He found out that he would likely be staying
with the Roman Catholic teacher at the Roman Catholic mission
or possibly living by himself at the Department of Forestry building ~
But all this would have to be confirmed by the Indian Agent after his arrival in Nakina.

My father also learned that his school was located on the "Mainland,"
which was really the tip of a long peninsula sticking out into Lake Attawapiskat;
and, if he boarded on the Father's Island at the mission,
he would have to commute by canoe between the two ~
Fortunately the Department of Indian Affairs would pay for him
to rent a canoe from the Hudson's Bay post if that proved necessary.


The Lansdowne House Mainland and the Father's Island, 1935
Credit: Canada. Dept. of Indian Affairs and Northern Development
Library and Archives Canada / PA-094992




Lansdowne House Today
Northern Ontario, Canada
Imagery:  DigitalGlobe, Landstat/Copernicus
Map Data:  Google 2017


When my father left Sault Ste. Marie by train for Nakina,
he anticipated waiting a day, two at the most,
for a chartered plane to fly him into Lansdowne House.

Instead, a series of unfortunate events stranded him in Nakina for four nights:
bad weather in Nakina, followed by bad weather in Lansdowne House,
followed by his pilot breaking his leg playing baseball.

My father spend much of his time
waiting on the weather and on a new pilot from Sudbury
trying to track down the Indian Agent
who was supposed to arrange his flight and his accommodations.

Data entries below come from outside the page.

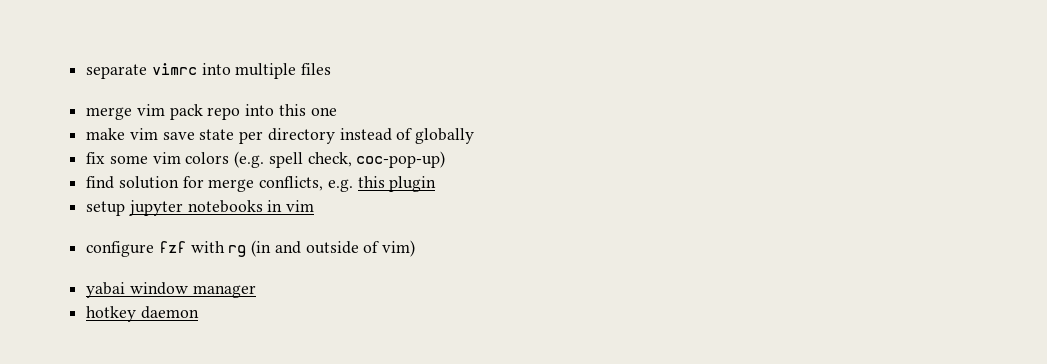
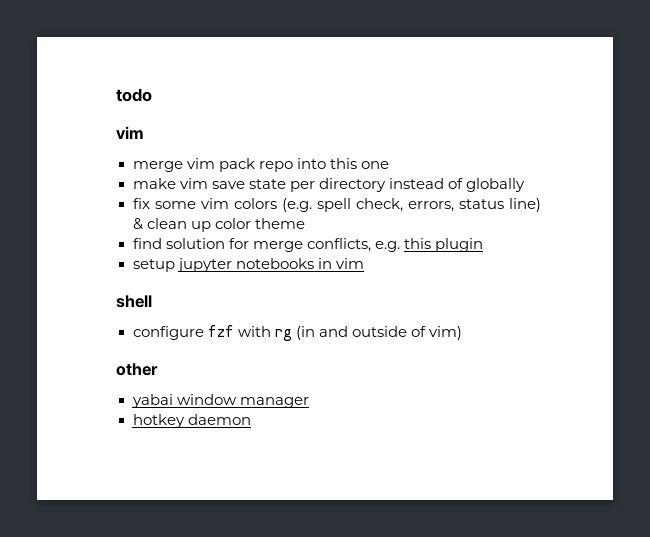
- separate vimrc into multiple files
+ todo
+ vim
- fix some vim colors (e.g. spell check, coc-pop-up)
+ fix some vim colors (e.g. spell check, errors, status line) & clean up color theme
+ shell
+ other

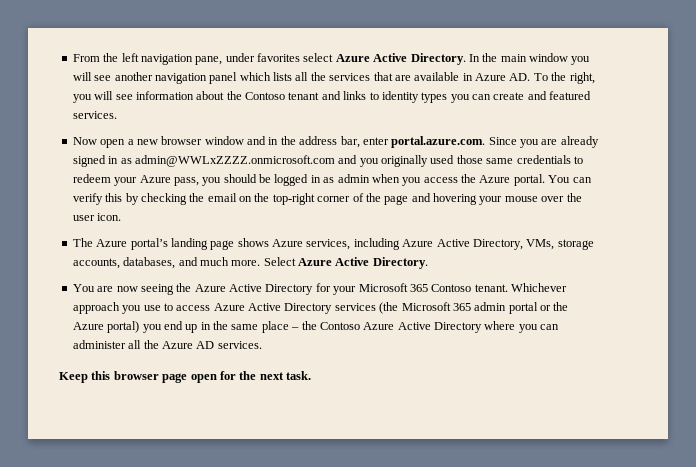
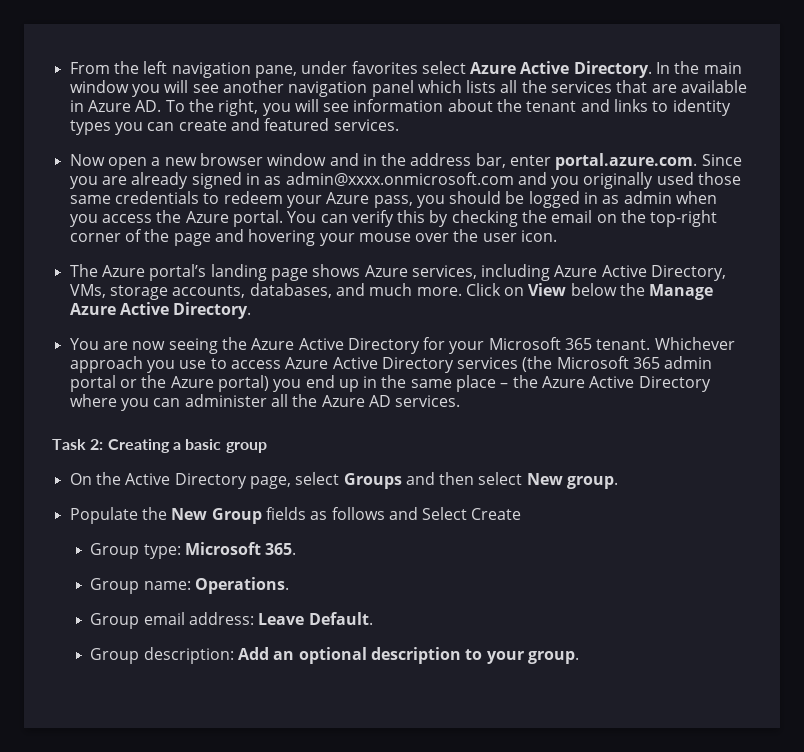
- In the main window you will see another navigation panel which lists all the services that are available in Azure AD. To the right, you will see information about the Contoso tenant and links to identity types you can create and featured services.
+ In the main window you will see another navigation panel which lists all the services that are available in Azure AD. To the right, you will see information about the tenant and links to identity types you can create and featured services.
- Now open a new browser window and in the address bar, enter portal.azure.com. Since you are already signed in as admin@WWLxZZZZ.onmicrosoft.com and you originally used those same credentials to redeem your Azure pass, you should be logged in as admin when you access the Azure portal.
+ Now open a new browser window and in the address bar, enter portal.azure.com. Since you are already signed in as admin@xxxx.onmicrosoft.com and you originally used those same credentials to redeem your Azure pass, you should be logged in as admin when you access the Azure portal.
- Select Azure Active Directory.
+ Click on View below the Manage Azure Active Directory.
- You are now seeing the Azure Active Directory for your Microsoft 365 Contoso tenant.
+ You are now seeing the Azure Active Directory for your Microsoft 365 tenant.
- Whichever approach you use to access Azure Active Directory services (the Microsoft 365 admin portal or the Azure portal) you end up in the same place – the Contoso Azure Active Directory where you can administer all the Azure AD services.
+ Whichever approach you use to access Azure Active Directory services (the Microsoft 365 admin portal or the Azure portal) you end up in the same place – the Azure Active Directory where you can administer all the Azure AD services.
- Keep this browser page open for the next task.
+ Task 2: Creating a basic group
+ On the Active Directory page, select Groups and then select New group.
+ Populate the New Group fields as follows and Select Create
+ Group type: Microsoft 365.
+ Group name: Operations.
+ Group email address: Leave Default.
+ Group description: Add an optional description to your group.

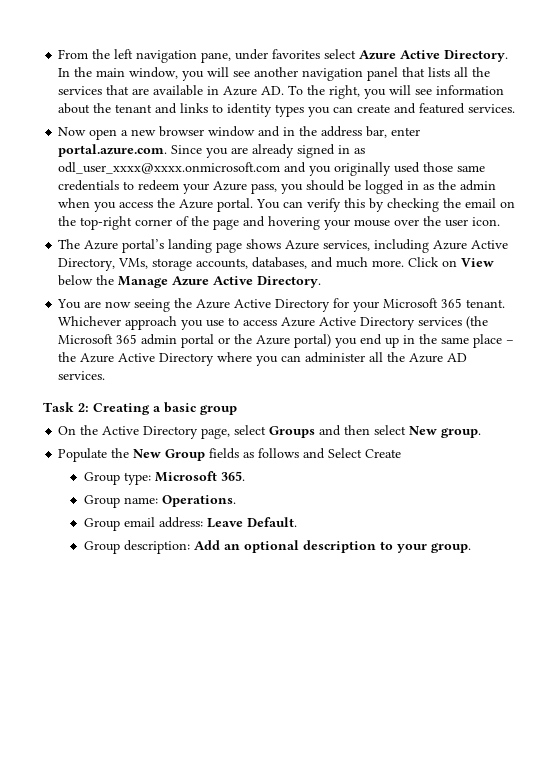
- In the main window you will see another navigation panel which lists all the services that are available in Azure AD. To the right, you will see information about the tenant and links to identity types you can create and featured services.
+ In the main window, you will see another navigation panel that lists all the services that are available in Azure AD. To the right, you will see information about the tenant and links to identity types you can create and featured services.
- Now open a new browser window and in the address bar, enter portal.azure.com. Since you are already signed in as admin@xxxx.onmicrosoft.com and you originally used those same credentials to redeem your Azure pass, you should be logged in as admin when you access the Azure portal.
+ Now open a new browser window and in the address bar, enter portal.azure.com. Since you are already signed in as odl_user_xxxx@xxxx.onmicrosoft.com and you originally used those same credentials to redeem your Azure pass, you should be logged in as the admin when you access the Azure portal.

While marking time in Nakina, my father played chess with at the telegraph office,
socialized with a teacher from the nearby Aroland Reserve,
and talked to a number of Indians.


The Telegraph Office
Nakina, Northern Ontario, Canada
Photo by Father Ouimet
© M. Louise (MacBeath) Barbour/Fundy Blue
All Rights Reserved



He dug up more information about his new position,
some of it conflicting:
No, he would not be teaching Ojibwa children,
he would be teaching Cree children.
He would have only twenty-one students
from Kindergarten to Grade 4.
But maybe fewer ~
His students could be heading for the winter traplines
because no teacher had shown up.

My father found the news on the mission encouraging:
It had both electric lights and indoor plumbing,
whereas the forestry house had neither.
He fervently hoped he would land at the mission,
for he had begun to dread the thought
of living alone in the forestry building. 

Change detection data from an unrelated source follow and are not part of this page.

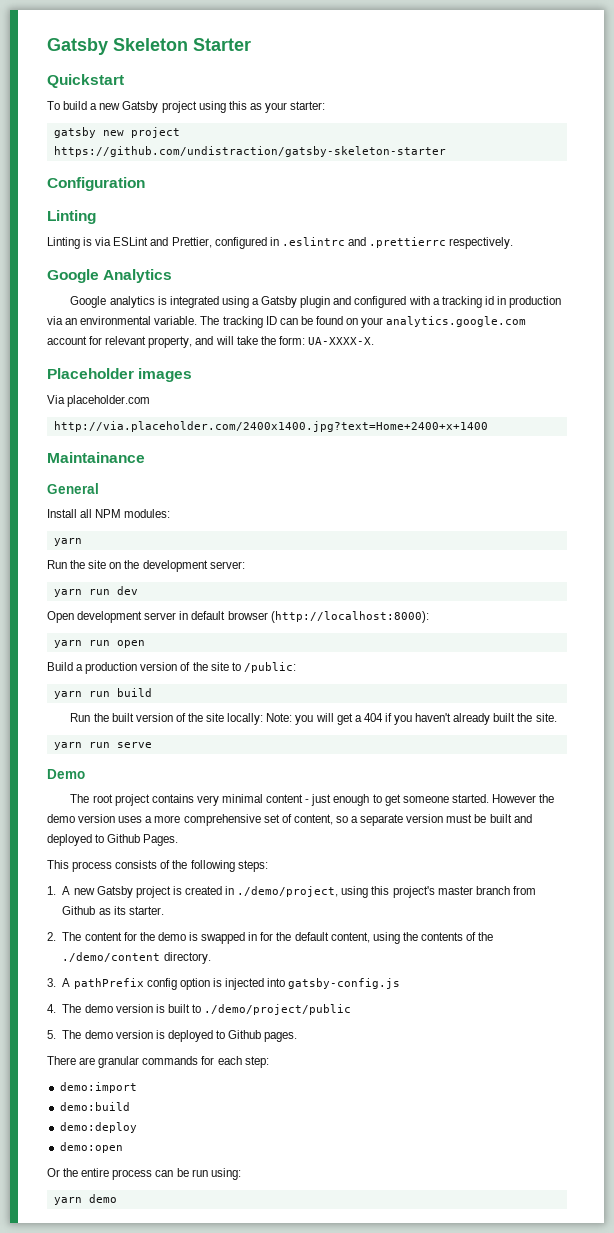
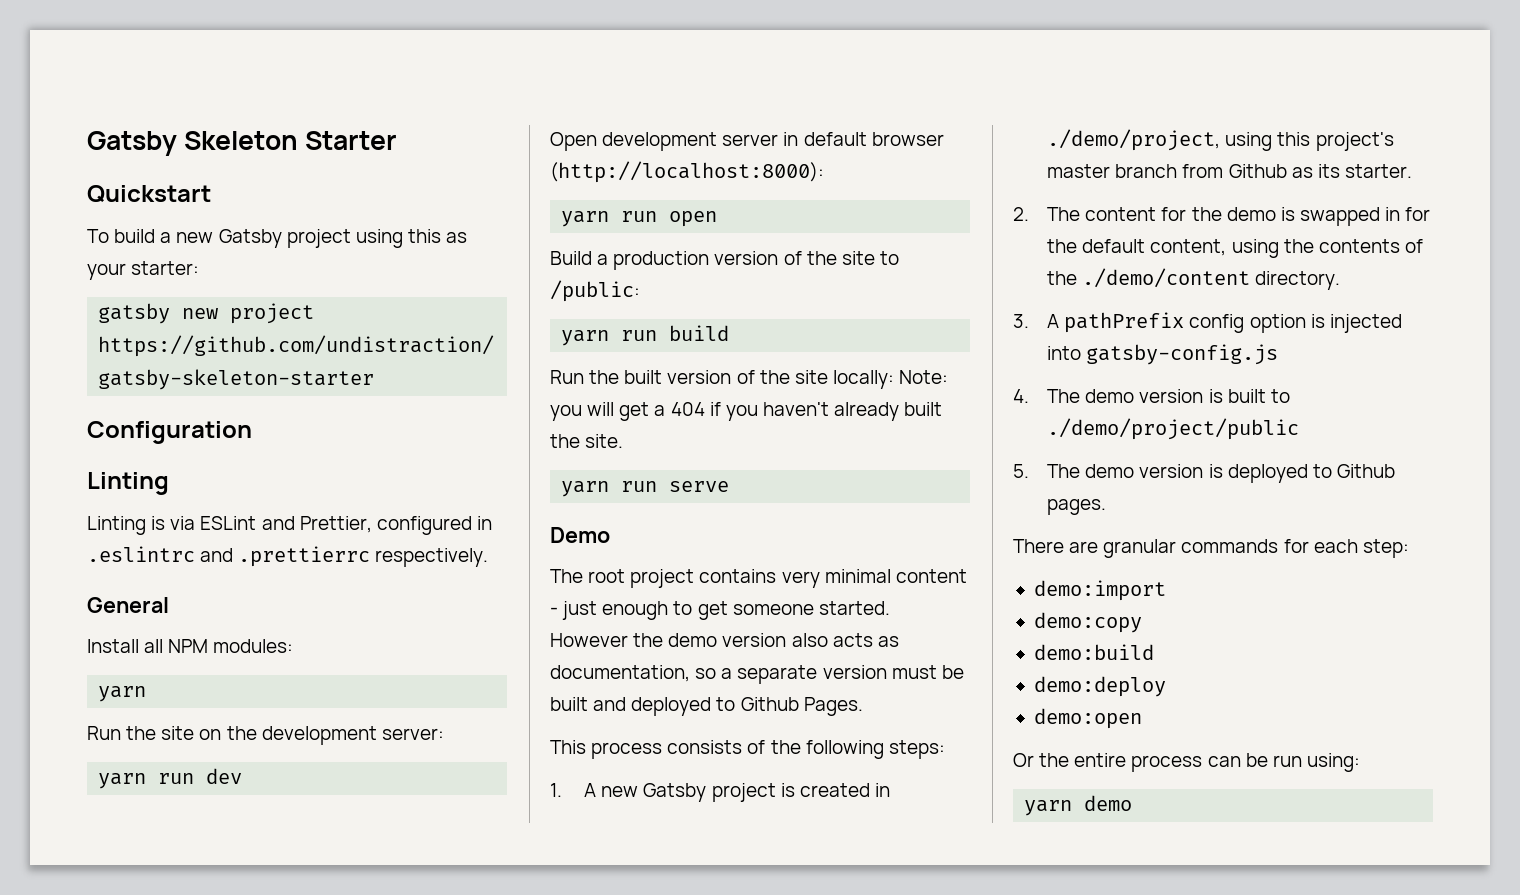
- Google Analytics
- Google analytics is integrated using a Gatsby plugin and configured with a tracking id in production via an environmental variable. The tracking ID can be found on your analytics.google.com account for relevant property, and will take the form: UA-XXXX-X.
- Placeholder images
- Via placeholder.com
- http://via.placeholder.com/2400x1400.jpg?text=Home+2400+x+1400
- Maintainance
- However the demo version uses a more comprehensive set of content, so a separate version must be built and deployed to Github Pages.
+ However the demo version also acts as documentation, so a separate version must be built and deployed to Github Pages.
+ demo:copy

And land at the mission he did, off-loaded
from a cargo canoe on a strip of sand
by a fringe of bush on the Father's Island.


The Father's Island
with the Roman Catholic Mission
Uno's and Dad's "Cottage" is the brown, white-roofed building 
between the church and rectory (middle right)
Photo by Father Ouimet
© M. Louise (MacBeath) Barbour/Fundy Blue
All Rights Reserved




My Father's Baggage 
Off-Loaded on the Beach
Photo by Don MacBeath
September 13, 2016
© M. Louise (MacBeath) Barbour/Fundy Blue
All Rights Reserved




A French Canadian Oblate brother emerged from the bush
to help my father drag his trunk and baggage up to his new home.

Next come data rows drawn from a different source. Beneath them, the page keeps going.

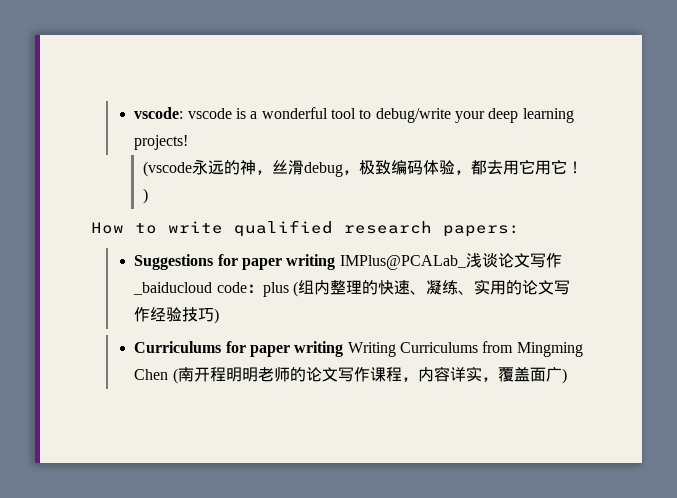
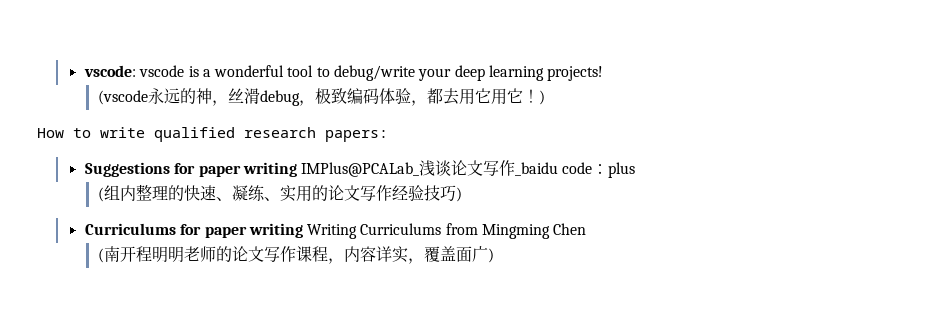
- Suggestions for paper writing IMPlus@PCALab_浅谈论文写作_baiducloud code：plus (组内整理的快速、凝练、实用的论文写作经验技巧)
+ Suggestions for paper writing IMPlus@PCALab_浅谈论文写作_baidu code：plus
+ (组内整理的快速、凝练、实用的论文写作经验技巧)
- Curriculums for paper writing Writing Curriculums from Mingming Chen (南开程明明老师的论文写作课程，内容详实，覆盖面广)
+ Curriculums for paper writing Writing Curriculums from Mingming Chen
+ (南开程明明老师的论文写作课程，内容详实，覆盖面广)

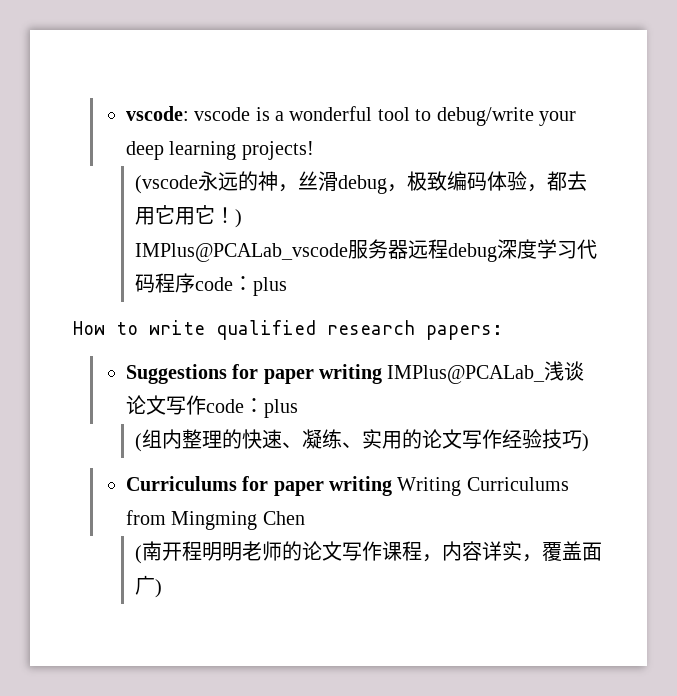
+ IMPlus@PCALab_vscode服务器远程debug深度学习代码程序code：plus
- Suggestions for paper writing IMPlus@PCALab_浅谈论文写作_baidu code：plus
+ Suggestions for paper writing IMPlus@PCALab_浅谈论文写作code：plus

My father wrote of his new home:
"We have a nice unpretentious little two-room cottage to live in.
The front room we use for a living room,
washroom, cloakroom, and general store room.
The back room we use for a bedroom, a library, and study." 



  

  Nice and Unpretentious:  Back Room (left), Front Room (middle),
   Dad in the Bedroom/Library/Study (right)
    Photo by Uno Manilla
    © M. Louise (MacBeath) Barbour/Fundy Blue
      All Rights Reserved



  Dad's Shack on the Father's Island
© M. Louise (MacBeath) Barbour/Fundy Blue 
All Rights Reserved



And of his new roommate:
"My roommate, or rather my bunkmate companion for the winter,
is a very nice chap by the name of Uno Manilla.
You will probably think the same as I thought at first,
that he is either Italian or Spanish.
Actually, he is of Finnish extraction.
He is very young, but he has taught Indians before."


Uno and Dad with Baby Duncan
on Uno's Side of the Bedroom/Library/Study
© M. Louise (MacBeath) Barbour/Fundy Blue
All Rights Reserved



In 1960 Northern Ontario had 54 Indian schools 
scattered across its wilderness of rock, lake, and muskeg.
My father's was one of the 38 single-classroom schools
and one of three new Indian schools built that year. Table
Imagine my father's dismay at walking into that school and finding it empty.

My father wrote:
"They have a beautiful new school, but there isn’t a stick of furniture in it.
No desks, no chairs, teacher’s desk, or what have you.
I immediately got on the radio and contacted
the Department of Indian Affairs at Nakina to ask them what I was to do.
It is utterly impossible to teach school with no furniture in the school."



The Church of England Indian Day School
The Mainland, Lansdowne House, Northern Ontario, Fall 1960
Photo by Don MacBeath
© M. Louise (MacBeath) Barbour/Fundy Blue
All Rights Reserved



The best the Department of Indian Affairs could do
was promise to fly in desks and chairs in several weeks.
My father, more frustrated, but doggedly determined,
started hunting up anything he could find to furnish the school temporarily,
and the people in the community rallied to help him.

Father Ouimet lent him old handmade desks stored in his attic,
and my father hired Indians to ferry them over to his school
in Father Ouimet's 18-foot freighter canoe.

My father made the rounds of the Hudson's Bay,
the Department of Transport, and the Nursing Station 
scrounging card tables and chairs
from the avid, card-playing white community.

A little later he spotted plywood sitting on the DOT dock
that belonged to the Department of Indian Affairs.
Inspired, he had two Indians to carry a sheet up to his school,
and then he borrowed two low sawhorses from Bill Mitchell at the Bay.
The result was a kindergarten table for his youngest students.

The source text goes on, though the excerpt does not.